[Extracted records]

--------------------------------------------------

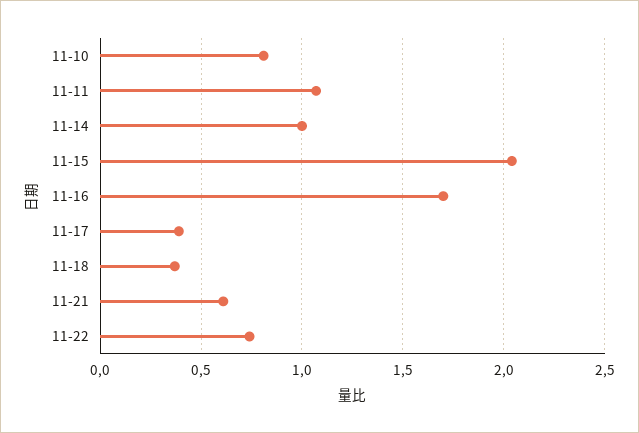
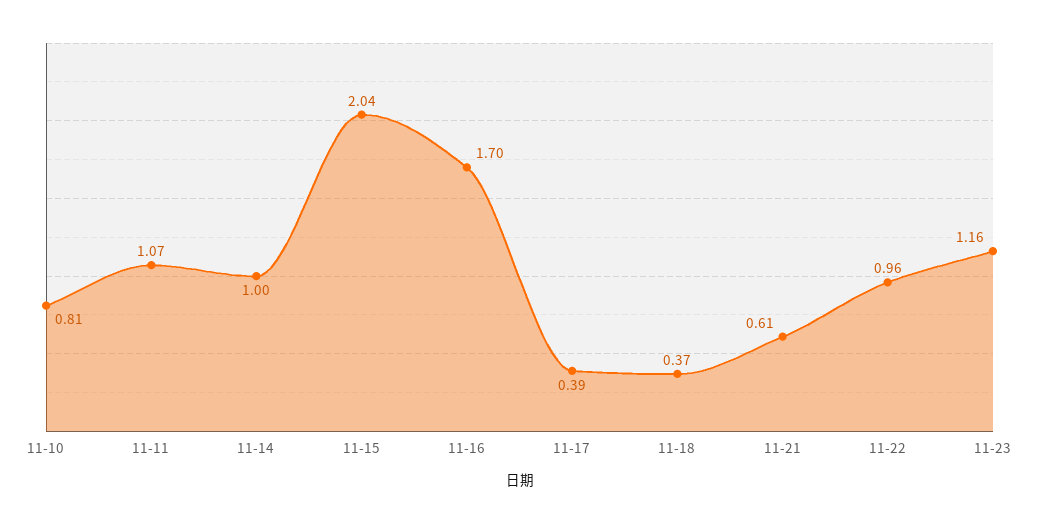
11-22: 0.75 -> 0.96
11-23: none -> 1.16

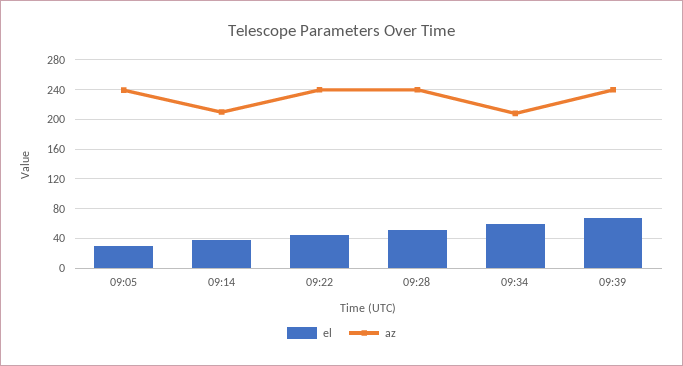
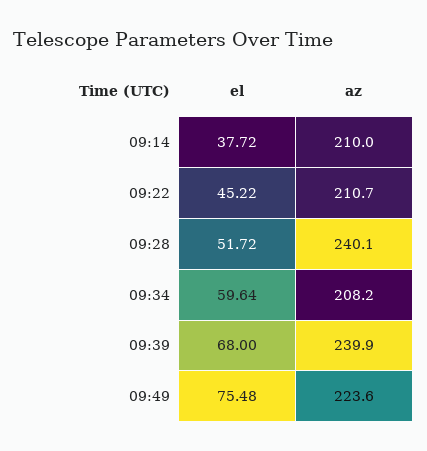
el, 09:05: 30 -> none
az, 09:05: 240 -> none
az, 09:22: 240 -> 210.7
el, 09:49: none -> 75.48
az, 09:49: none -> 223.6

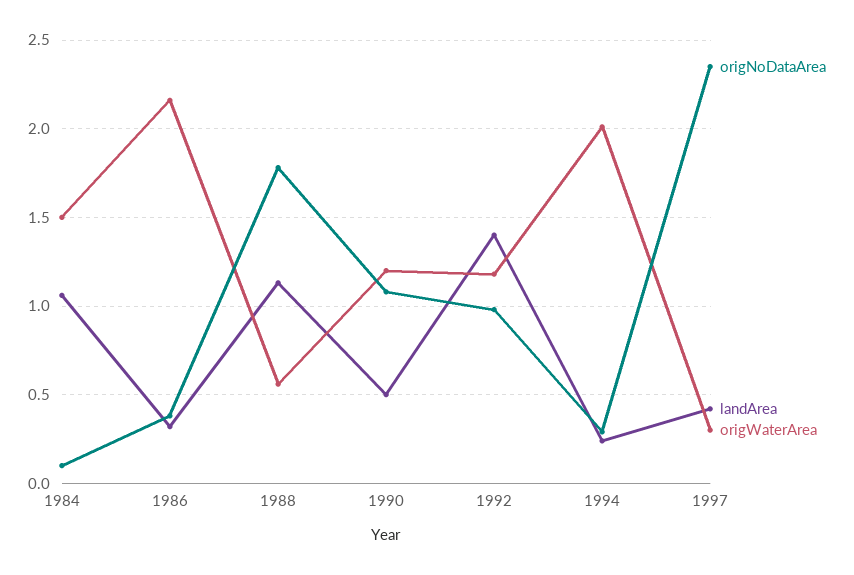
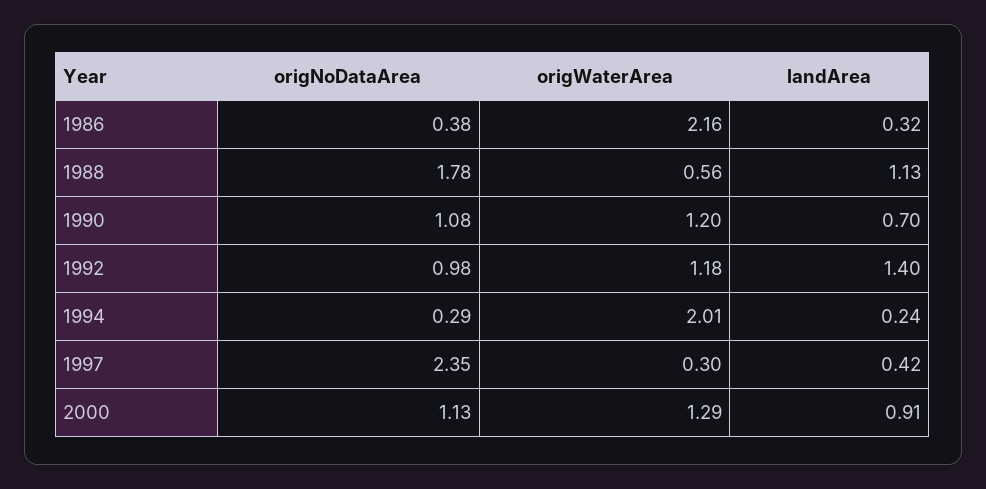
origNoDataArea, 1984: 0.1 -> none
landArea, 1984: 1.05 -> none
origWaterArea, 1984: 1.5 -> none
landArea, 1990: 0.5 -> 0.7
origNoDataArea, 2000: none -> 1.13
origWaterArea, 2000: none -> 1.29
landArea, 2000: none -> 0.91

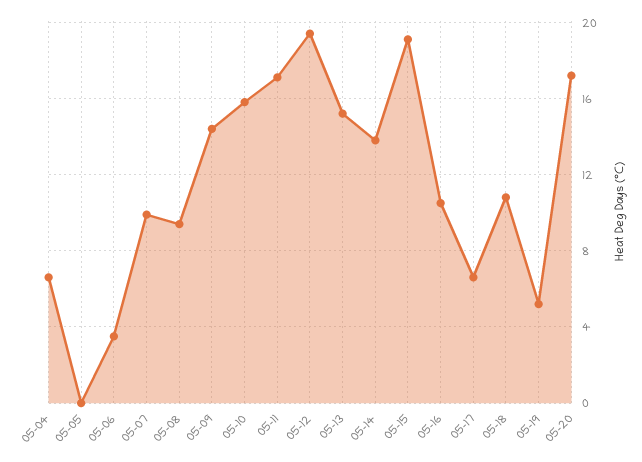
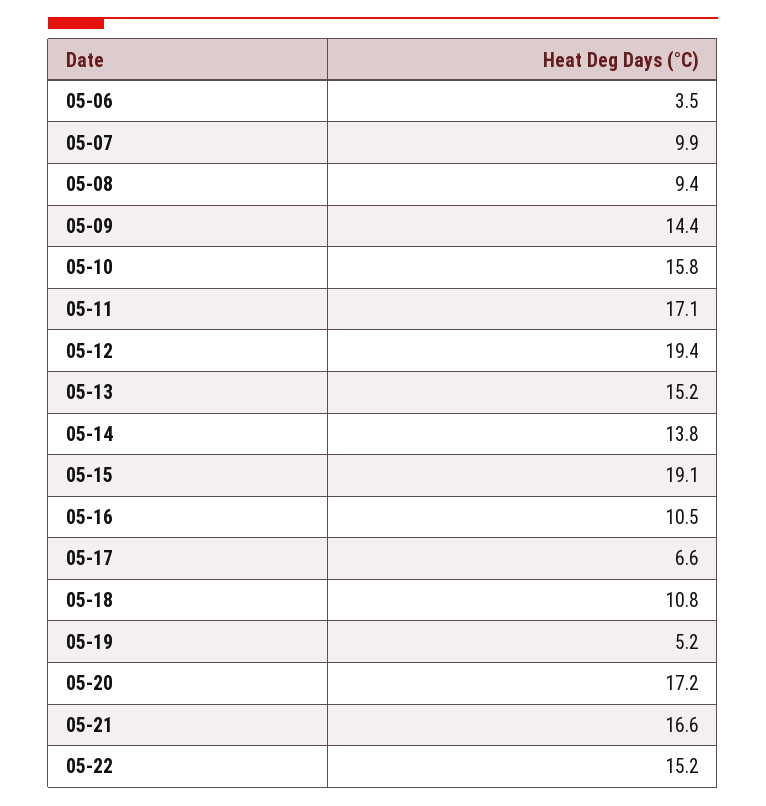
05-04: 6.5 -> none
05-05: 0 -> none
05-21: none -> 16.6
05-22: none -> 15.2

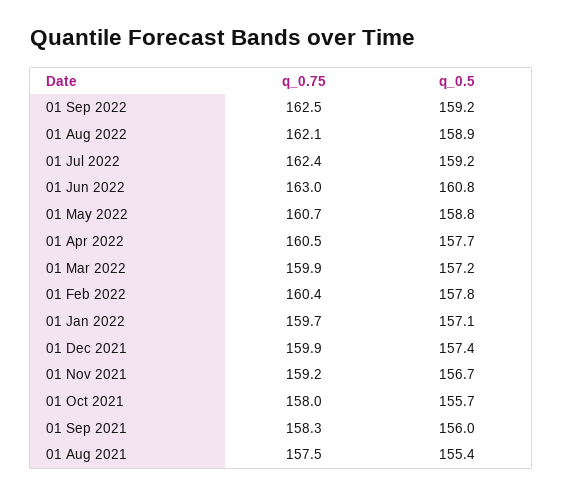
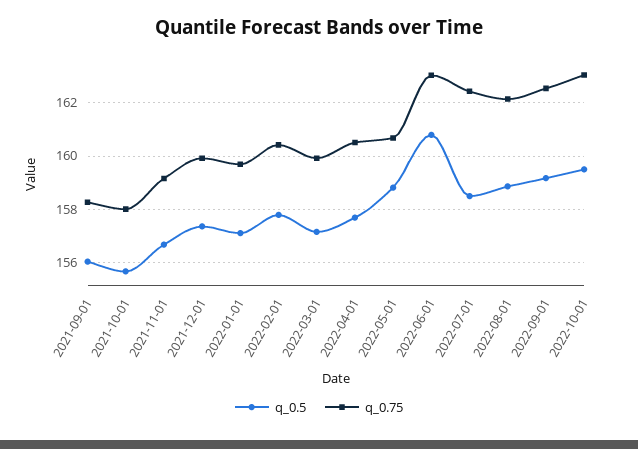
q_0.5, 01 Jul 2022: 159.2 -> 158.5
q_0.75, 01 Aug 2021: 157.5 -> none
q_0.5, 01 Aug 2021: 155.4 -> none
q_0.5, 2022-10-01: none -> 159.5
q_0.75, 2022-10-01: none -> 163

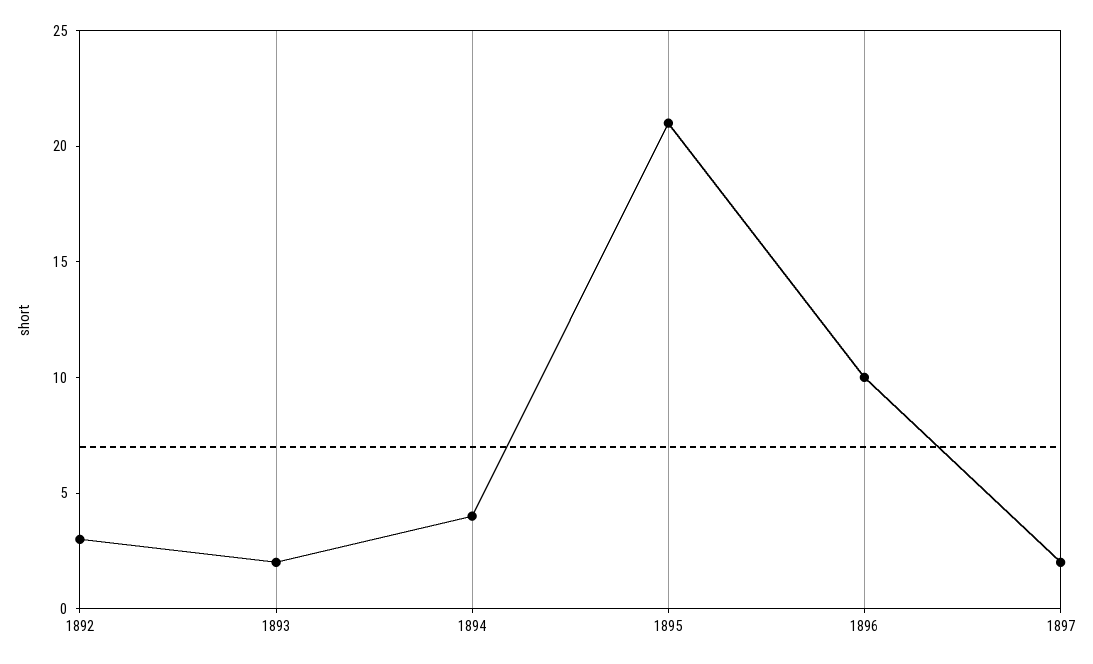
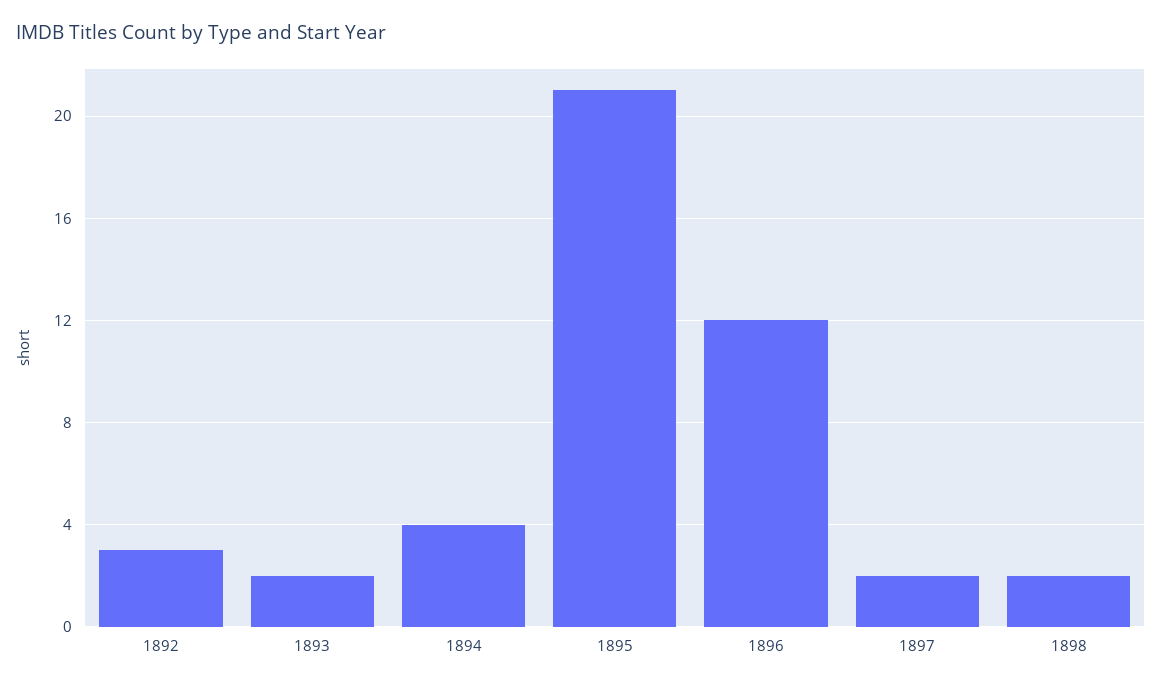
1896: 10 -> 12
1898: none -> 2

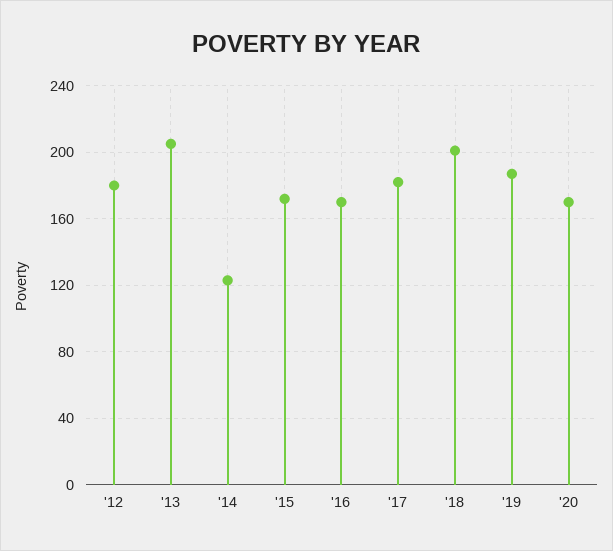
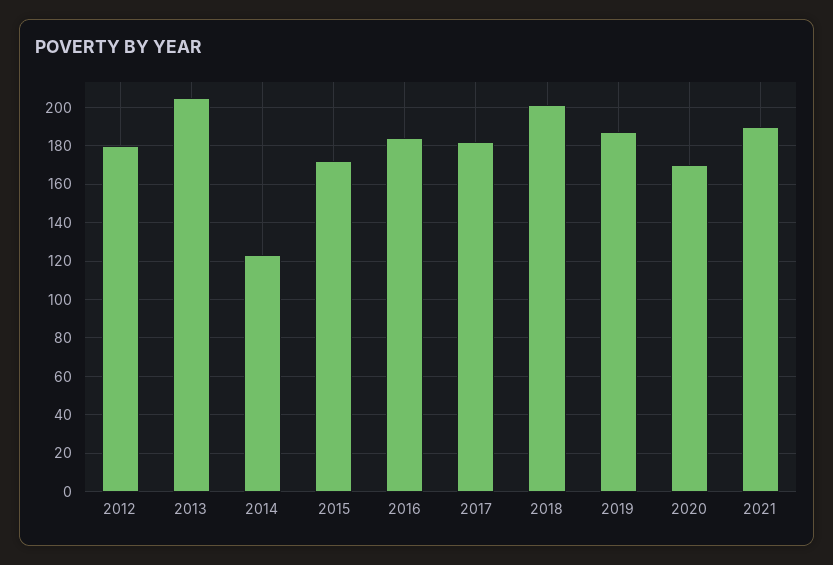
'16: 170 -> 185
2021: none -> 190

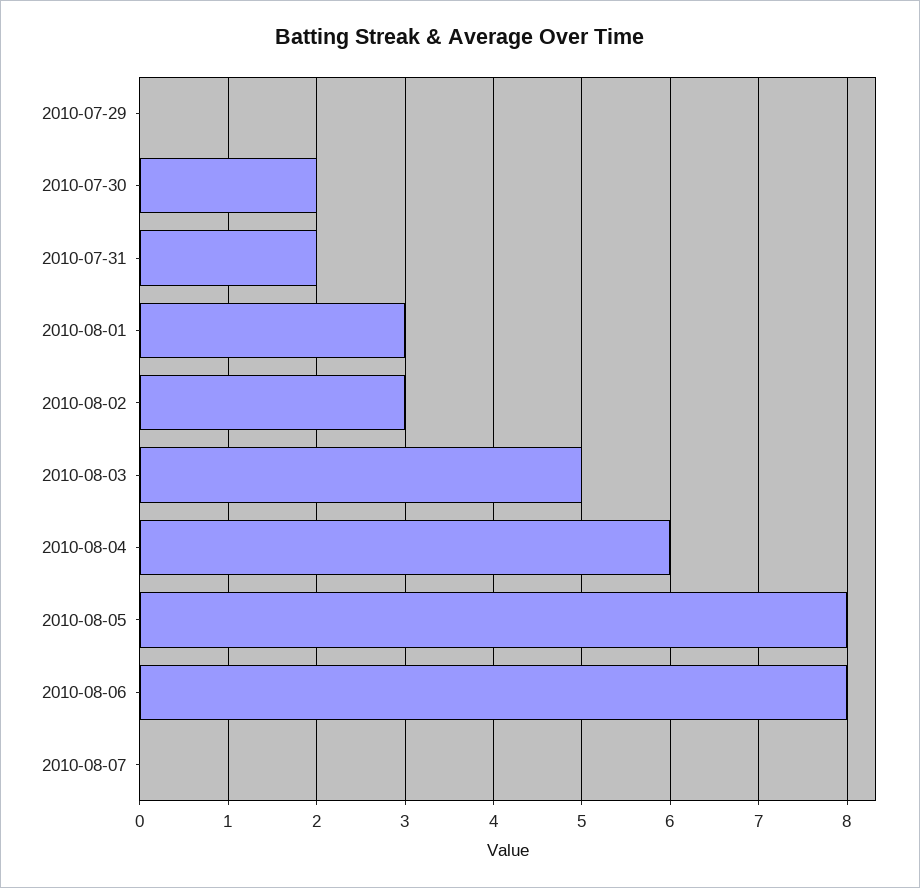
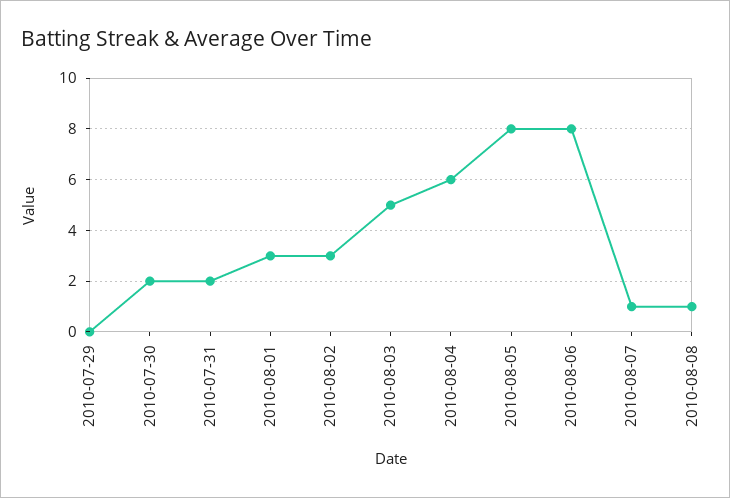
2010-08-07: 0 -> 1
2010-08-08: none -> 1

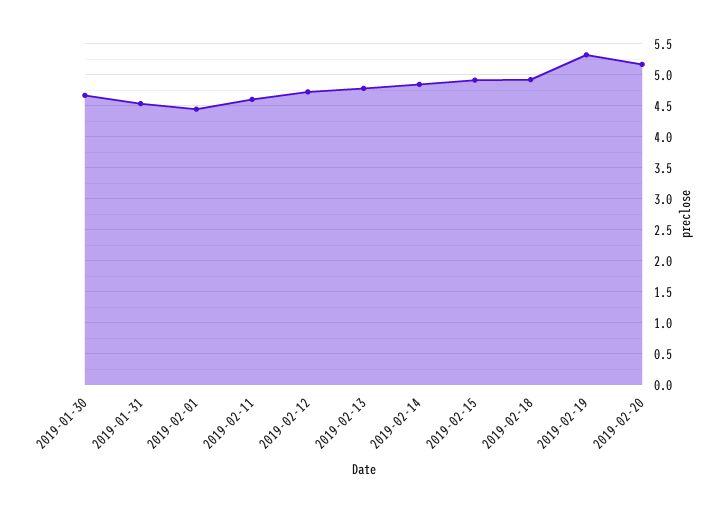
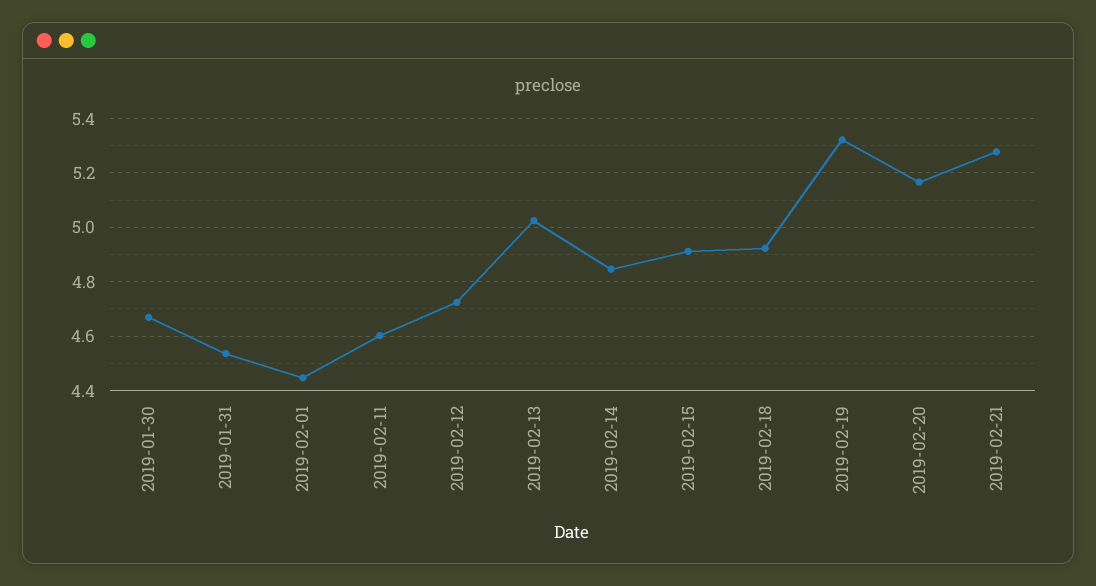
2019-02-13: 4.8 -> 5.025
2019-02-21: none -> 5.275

--------------------------------------------------

WHAT THE EXERCISE ASKS: Among the lines above, list those that contain the word "origWaterArea".

EXERCISE OUTPUT:
origWaterArea, 1984: 1.5 -> none
origWaterArea, 2000: none -> 1.29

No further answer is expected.